2.    Okuma Yazmaya Hazırlık Etkinliği
  Okul öncesi dönemde okuma yazmaya hazırlık etkinliği çocuğun çoklu zekasına hitap etmeli, becerilerini kazandırmalı ve “ilköğretime hazır” durumuna getirmektedir.

   İlköğretimin ilk başlangıcı olan okul öncesi eğitim etkinliklerinden bir diğeri okuma yazmaya hazırlık çalışmasıdır. Ve bu çalışmalarda neler yapılır, nedir?
Okuma yazmaya hazırlık çalışması çocuğun okul hazır oluşluğunu desetkleyen, temel bilgi ve beceriler yoluyla bilişsel faaliyetler artmaktadır. Okuma yazmaya hazırlık çalışması çocuğun akıl yürütmesine, algısal yeteneğin geliştirmesine ve çeşitli kavramları öğrenmesinde faydalıdır. Bu tarz çalışmalarda çocukların yaş, gelişim düzeyi ve bilişsel farklılıklar göz önünde bulundurulur. Okul öncesi dönemdeki çocuklarda, Okuma yazmaya hazırlık çalışmasındaki hedefler şunlardır;
Kalem tutma ve parmak kaslarının geliştirilmesi
El-göz koorndinasyonunun sağlanması
Dikkat sürelerinin arttırılması
Yazı yazma için araç-gereçlerin doğru kullanımı (kalem tutuşu, kağıdın duruşu, defter-göz mesafesi vs.)
Yazı yazmanın veya etkinlik sayfasının yönünü bilmek
Çizgi dikkat çalışmalarını desteklemek
Ses çalışmalarını ve sese uygun yönergeleri desteklemek
Kelime türetmek aynı sesleri bulmak, kafiyeyi bilmek
Kavram çalışmaları yaparak çocuğun ilkokula olgunluğu desteklenir.

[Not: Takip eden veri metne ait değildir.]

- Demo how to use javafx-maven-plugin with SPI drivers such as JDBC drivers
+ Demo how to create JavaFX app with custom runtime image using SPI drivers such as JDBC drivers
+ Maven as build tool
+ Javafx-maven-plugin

3.      Matematik Etkinliği
Günlük yaşantımızda gerekli olan ve her yerde her şekilde karşımıza çıkan bir etkinlik türüdür. Çocukların dilsel- sözel, doğa, mantıksal, sosyal, görsel-mekansal gibi zeka türlerini doğrudan etkiler.

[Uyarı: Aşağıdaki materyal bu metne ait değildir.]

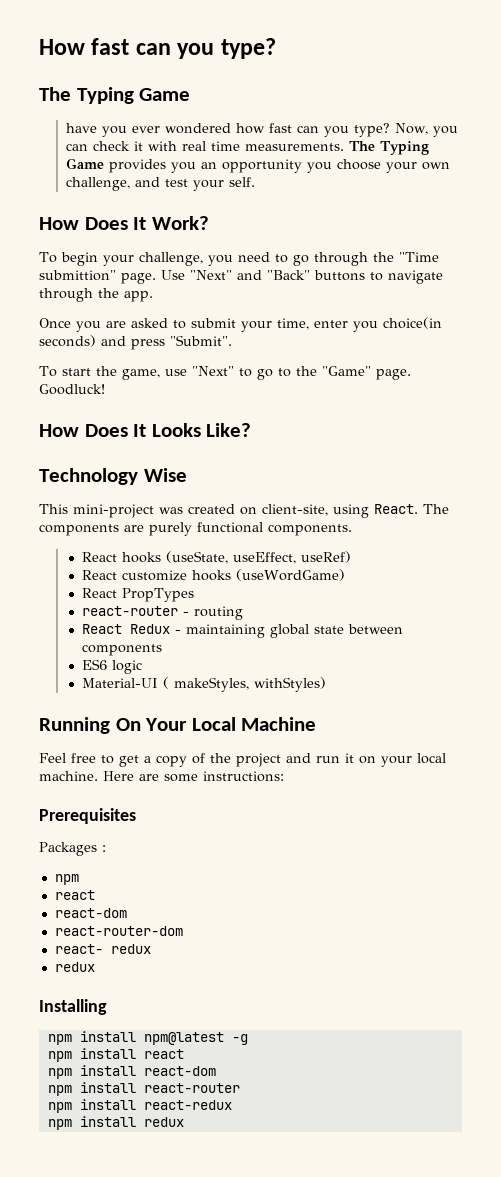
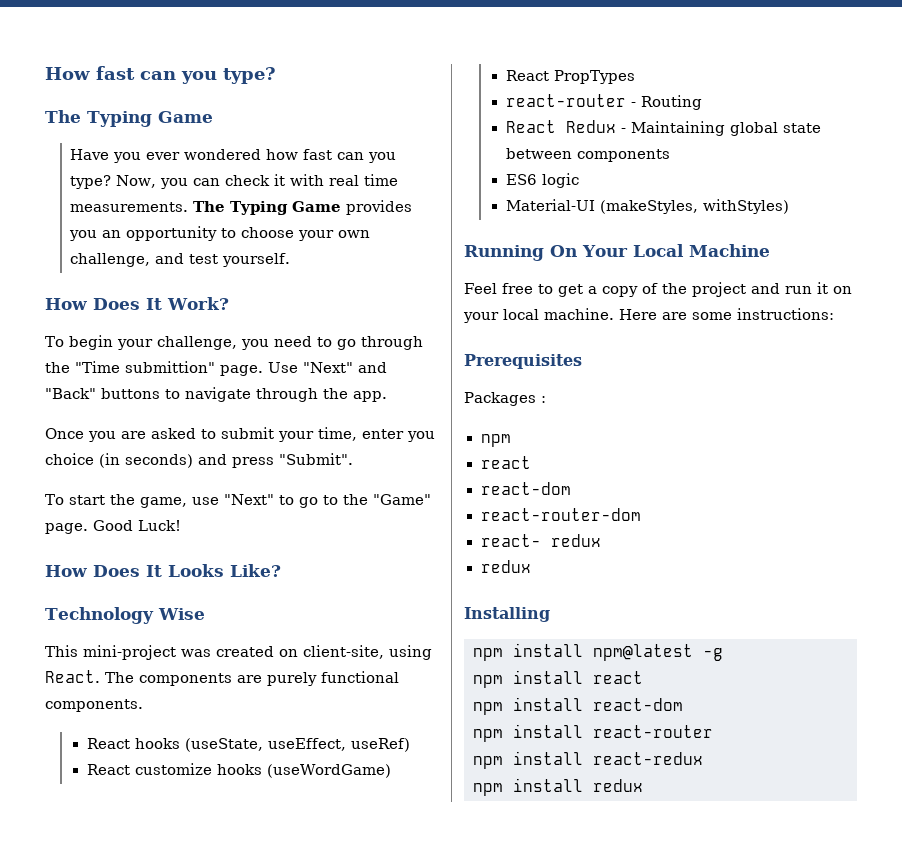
- have you ever wondered how fast can you type?
+ Have you ever wondered how fast can you type?
- The Typing Game provides you an opportunity you choose your own challenge, and test your self.
+ The Typing Game provides you an opportunity to choose your own challenge, and test yourself.
- Once you are asked to submit your time, enter you choice(in seconds) and press "Submit".
+ Once you are asked to submit your time, enter you choice (in seconds) and press "Submit".
- Goodluck!
+ Good Luck!
- react-router - routing
+ react-router - Routing
- React Redux - maintaining global state between components
+ React Redux - Maintaining global state between components
- Material-UI ( makeStyles, withStyles)
+ Material-UI (makeStyles, withStyles)

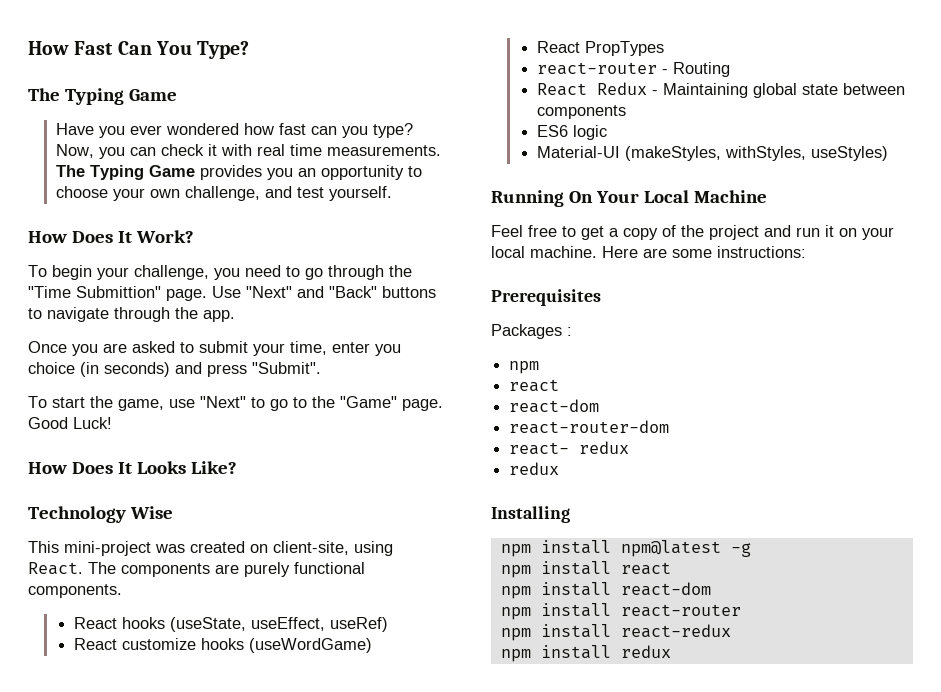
- How fast can you type?
+ How Fast Can You Type?
- To begin your challenge, you need to go through the "Time submittion" page.
+ To begin your challenge, you need to go through the "Time Submittion" page.
- Material-UI (makeStyles, withStyles)
+ Material-UI (makeStyles, withStyles, useStyles)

Matematik etkinliklerinde;
Yazılışları (yazılış yönü), rakamın adı öğrenilerek yazma, duyma, uygulama becerisi kazandırılır. Günlük yaşantımızda oldukça fazla kullandığımız rakamlar öğrenilerek ritmik sayma, adım sayma, rakamları tanıma gibi faaliyetleri artık kazanmış olur.

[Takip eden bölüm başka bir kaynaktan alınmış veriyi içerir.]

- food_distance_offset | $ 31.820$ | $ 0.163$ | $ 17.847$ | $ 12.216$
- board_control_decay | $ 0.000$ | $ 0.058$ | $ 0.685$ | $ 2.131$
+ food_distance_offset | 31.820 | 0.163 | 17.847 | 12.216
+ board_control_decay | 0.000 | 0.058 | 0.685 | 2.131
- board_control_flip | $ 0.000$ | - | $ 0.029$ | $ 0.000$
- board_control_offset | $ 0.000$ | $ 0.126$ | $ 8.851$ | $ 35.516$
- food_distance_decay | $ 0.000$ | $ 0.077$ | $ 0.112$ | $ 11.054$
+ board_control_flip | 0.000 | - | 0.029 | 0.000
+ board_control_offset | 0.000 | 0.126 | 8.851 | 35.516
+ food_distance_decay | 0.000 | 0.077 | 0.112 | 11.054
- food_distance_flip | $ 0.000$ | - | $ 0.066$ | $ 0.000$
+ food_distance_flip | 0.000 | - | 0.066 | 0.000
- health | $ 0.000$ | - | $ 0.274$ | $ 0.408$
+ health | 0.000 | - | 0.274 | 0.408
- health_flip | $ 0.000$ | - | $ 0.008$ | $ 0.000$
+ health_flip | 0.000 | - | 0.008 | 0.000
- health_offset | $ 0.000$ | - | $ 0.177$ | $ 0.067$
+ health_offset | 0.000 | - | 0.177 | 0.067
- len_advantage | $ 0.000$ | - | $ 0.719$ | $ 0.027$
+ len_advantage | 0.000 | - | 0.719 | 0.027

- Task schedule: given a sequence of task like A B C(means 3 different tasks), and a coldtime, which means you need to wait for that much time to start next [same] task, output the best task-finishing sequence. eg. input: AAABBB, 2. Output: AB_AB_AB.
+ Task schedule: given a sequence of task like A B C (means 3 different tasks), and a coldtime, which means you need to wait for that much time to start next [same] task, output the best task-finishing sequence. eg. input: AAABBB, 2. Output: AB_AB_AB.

Matematik etkinliğinde çocuk aynı zamanda şekilleri öğrenir, birbirinden ayırt eder, kavram gelişimini destekler benzer farklılıkları öğrenir. Şekilleri görsel ve sözel olarak ismiyle tanımaya başlar. Kenar ve köşeleri olan şekilleri de saymayı öğrenir.
Sıra sayılarını öğrenir (birinci, ikinci)
Gruplama; matematik etkinliğinde çocuk sıra sayılarını kullanarak gruplamaya, grupları oluşturmayı öğrenir.
Ölçü birimlerini ölçmeyi öğrenir. Uzunluk, hacim, ağırlık, mesafeyi ölçmeyi ve hangi birimlerle ölçüldüğünü görsel ve işitsel olarak deneyler- uygulamalar ve görsellerle öğrenir.
Zaman ve saat bilgisi verilerek, saatin içerisinde çocukların (akrep-yelkovan-saniye) ne işe yaradığı, neler olduğu öğretilerek, sosyal çevreye merak uyandırılır  ve gördüğü nesnelere yabancı kalmaz. Saat öğretimi 3-4 yaşında başlayarak zamanın neolduğu, saatin neyi göstermeye yaradığı gibi ifadelerle başlayıp, en son saatin kaç olduğu gibi ifadelerle devam edilir. Saat konusu tam olarak 8-9 yaşına kadar  öğrenilebilir.  3-4 yaşlarında tamamen öğrenmesi beklenemez.
Günlük yaşantımızda kullandığımız ve geçinebilmemiz için gerekli olan para ve birimleri çocuğun anlayabileceği düzeyde öğretilebilir ve sorumlulukla kavraması, parayı birbirinden ayırması amaçlanır.

4. Fen- Doğa Etkinliği
    Okul öncesi dönemdeki çocuklar, oldukça meraklı ve araştırmacı yönleriyle aynı zamanda sorgulayıcıdır. Fen doğa etkinliği çocukların bu meraklarını giderilmesinde; araştırma gezi-gözlem yaparak çocuğun zihin ve dil gelişimine faydası olur.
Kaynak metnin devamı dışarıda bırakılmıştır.